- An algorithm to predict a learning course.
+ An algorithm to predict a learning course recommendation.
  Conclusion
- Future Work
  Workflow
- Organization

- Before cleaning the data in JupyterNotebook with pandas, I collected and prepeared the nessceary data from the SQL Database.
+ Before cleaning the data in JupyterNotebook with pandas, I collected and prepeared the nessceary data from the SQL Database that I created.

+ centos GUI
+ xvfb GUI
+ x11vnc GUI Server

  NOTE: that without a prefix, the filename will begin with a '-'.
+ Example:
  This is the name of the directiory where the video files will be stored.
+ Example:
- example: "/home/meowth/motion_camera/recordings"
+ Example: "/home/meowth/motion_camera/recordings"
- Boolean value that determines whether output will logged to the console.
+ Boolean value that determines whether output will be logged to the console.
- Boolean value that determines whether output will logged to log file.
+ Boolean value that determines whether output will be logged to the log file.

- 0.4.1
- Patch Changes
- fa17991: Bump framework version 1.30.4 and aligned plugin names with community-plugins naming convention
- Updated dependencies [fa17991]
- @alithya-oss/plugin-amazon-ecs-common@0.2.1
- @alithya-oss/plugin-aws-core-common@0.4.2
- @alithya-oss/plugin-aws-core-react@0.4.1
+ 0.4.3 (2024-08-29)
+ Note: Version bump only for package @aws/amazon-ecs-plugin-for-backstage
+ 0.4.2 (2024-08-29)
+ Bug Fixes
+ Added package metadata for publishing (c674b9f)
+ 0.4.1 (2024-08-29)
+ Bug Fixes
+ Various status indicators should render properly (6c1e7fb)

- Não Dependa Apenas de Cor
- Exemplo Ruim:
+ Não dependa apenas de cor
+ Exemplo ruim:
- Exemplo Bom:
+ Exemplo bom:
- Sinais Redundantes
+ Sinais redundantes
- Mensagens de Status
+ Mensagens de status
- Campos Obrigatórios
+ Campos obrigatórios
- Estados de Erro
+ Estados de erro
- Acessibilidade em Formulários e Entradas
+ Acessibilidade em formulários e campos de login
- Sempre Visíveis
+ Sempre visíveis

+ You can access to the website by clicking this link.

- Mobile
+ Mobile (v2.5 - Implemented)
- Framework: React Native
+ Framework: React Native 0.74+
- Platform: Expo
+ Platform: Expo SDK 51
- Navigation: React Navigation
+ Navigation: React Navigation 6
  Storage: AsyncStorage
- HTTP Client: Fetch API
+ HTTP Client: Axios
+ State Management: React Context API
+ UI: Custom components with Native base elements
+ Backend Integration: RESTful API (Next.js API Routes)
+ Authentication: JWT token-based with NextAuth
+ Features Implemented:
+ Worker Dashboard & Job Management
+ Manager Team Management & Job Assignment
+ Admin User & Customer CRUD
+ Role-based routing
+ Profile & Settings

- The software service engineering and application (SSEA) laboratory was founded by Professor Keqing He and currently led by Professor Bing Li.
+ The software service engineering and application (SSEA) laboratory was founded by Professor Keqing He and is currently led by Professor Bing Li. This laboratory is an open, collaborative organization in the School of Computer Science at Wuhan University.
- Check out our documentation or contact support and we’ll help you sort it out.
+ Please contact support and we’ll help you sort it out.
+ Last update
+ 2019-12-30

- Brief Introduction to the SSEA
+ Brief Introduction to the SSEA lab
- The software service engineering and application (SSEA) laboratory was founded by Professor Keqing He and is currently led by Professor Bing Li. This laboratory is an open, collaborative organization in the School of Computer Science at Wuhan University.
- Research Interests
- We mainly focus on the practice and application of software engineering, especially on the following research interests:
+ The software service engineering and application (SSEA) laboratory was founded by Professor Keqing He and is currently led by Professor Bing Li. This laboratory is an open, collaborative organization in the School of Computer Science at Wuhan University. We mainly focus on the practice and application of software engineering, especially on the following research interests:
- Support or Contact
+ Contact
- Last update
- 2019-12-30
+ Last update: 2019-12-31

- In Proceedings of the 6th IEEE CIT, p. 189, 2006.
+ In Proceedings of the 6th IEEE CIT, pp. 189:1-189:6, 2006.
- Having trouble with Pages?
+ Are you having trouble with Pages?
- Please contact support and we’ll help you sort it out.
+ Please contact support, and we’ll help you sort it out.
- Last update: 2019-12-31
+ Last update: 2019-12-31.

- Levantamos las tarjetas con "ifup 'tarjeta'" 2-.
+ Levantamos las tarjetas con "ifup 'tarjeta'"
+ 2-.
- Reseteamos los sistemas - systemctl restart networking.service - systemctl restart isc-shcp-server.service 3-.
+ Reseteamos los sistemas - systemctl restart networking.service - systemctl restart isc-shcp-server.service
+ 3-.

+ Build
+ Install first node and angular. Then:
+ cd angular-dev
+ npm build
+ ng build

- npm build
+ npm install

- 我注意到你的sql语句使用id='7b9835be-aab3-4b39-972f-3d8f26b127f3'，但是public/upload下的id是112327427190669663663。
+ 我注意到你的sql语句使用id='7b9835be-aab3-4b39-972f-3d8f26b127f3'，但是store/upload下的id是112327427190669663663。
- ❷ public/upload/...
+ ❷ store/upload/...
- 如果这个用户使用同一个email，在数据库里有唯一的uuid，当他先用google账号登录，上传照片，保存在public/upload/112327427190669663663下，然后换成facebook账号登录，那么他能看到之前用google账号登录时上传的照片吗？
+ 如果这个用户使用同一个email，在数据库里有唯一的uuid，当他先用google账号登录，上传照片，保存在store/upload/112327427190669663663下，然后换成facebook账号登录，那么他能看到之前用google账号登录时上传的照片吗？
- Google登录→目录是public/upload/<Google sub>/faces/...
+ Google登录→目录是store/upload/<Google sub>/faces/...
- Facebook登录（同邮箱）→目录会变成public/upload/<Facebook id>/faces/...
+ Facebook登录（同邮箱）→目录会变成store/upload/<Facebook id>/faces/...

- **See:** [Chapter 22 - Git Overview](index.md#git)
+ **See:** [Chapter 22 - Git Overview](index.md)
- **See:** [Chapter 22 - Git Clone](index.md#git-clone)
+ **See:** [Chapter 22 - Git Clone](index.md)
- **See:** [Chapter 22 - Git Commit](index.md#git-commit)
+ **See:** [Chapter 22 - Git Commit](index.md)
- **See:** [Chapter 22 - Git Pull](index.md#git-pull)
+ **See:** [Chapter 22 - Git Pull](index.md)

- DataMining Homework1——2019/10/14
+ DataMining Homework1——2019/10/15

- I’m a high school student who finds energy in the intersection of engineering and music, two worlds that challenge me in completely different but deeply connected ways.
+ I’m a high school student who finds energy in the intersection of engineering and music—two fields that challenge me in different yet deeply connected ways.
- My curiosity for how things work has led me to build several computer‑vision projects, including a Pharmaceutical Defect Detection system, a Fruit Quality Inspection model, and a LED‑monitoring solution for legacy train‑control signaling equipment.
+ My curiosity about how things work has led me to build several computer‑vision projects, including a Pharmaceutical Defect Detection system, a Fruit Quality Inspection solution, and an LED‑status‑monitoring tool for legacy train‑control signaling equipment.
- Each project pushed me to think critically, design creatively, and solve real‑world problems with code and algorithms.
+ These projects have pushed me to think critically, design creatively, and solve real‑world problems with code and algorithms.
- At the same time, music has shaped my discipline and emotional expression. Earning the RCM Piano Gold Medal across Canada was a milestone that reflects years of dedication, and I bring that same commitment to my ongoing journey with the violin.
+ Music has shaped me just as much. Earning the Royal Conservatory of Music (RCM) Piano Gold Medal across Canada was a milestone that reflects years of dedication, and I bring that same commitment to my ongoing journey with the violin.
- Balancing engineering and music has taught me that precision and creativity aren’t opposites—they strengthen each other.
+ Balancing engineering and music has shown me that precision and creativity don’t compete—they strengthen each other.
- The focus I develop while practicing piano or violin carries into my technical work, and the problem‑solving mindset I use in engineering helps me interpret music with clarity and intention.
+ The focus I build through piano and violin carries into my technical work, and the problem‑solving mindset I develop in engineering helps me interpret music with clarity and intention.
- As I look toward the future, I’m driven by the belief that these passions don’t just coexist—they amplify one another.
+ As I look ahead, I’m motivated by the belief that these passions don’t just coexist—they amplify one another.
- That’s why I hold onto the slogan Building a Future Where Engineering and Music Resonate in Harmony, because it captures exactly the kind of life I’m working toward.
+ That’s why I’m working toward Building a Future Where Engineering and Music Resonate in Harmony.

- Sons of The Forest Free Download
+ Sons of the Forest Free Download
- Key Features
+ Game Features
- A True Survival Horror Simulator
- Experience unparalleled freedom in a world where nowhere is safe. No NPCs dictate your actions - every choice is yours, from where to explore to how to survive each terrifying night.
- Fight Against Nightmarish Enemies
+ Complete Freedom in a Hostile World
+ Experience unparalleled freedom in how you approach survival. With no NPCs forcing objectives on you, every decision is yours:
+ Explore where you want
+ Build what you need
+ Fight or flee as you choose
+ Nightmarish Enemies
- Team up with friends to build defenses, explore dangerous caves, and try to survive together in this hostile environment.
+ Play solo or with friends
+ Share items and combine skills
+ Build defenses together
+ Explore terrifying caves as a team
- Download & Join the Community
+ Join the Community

What is expected>
In the listing above, find the line containing "- Research Interests" and the line containing "- Last update: 2019-12-31". Output them and every line between, exactly, and nothing else.

Answer for the task>
- Research Interests
- We mainly focus on the practice and application of software engineering, especially on the following research interests:
+ The software service engineering and application (SSEA) laboratory was founded by Professor Keqing He and is currently led by Professor Bing Li. This laboratory is an open, collaborative organization in the School of Computer Science at Wuhan University. We mainly focus on the practice and application of software engineering, especially on the following research interests:
- Support or Contact
+ Contact
- Last update
- 2019-12-30
+ Last update: 2019-12-31

- In Proceedings of the 6th IEEE CIT, p. 189, 2006.
+ In Proceedings of the 6th IEEE CIT, pp. 189:1-189:6, 2006.
- Having trouble with Pages?
+ Are you having trouble with Pages?
- Please contact support and we’ll help you sort it out.
+ Please contact support, and we’ll help you sort it out.
- Last update: 2019-12-31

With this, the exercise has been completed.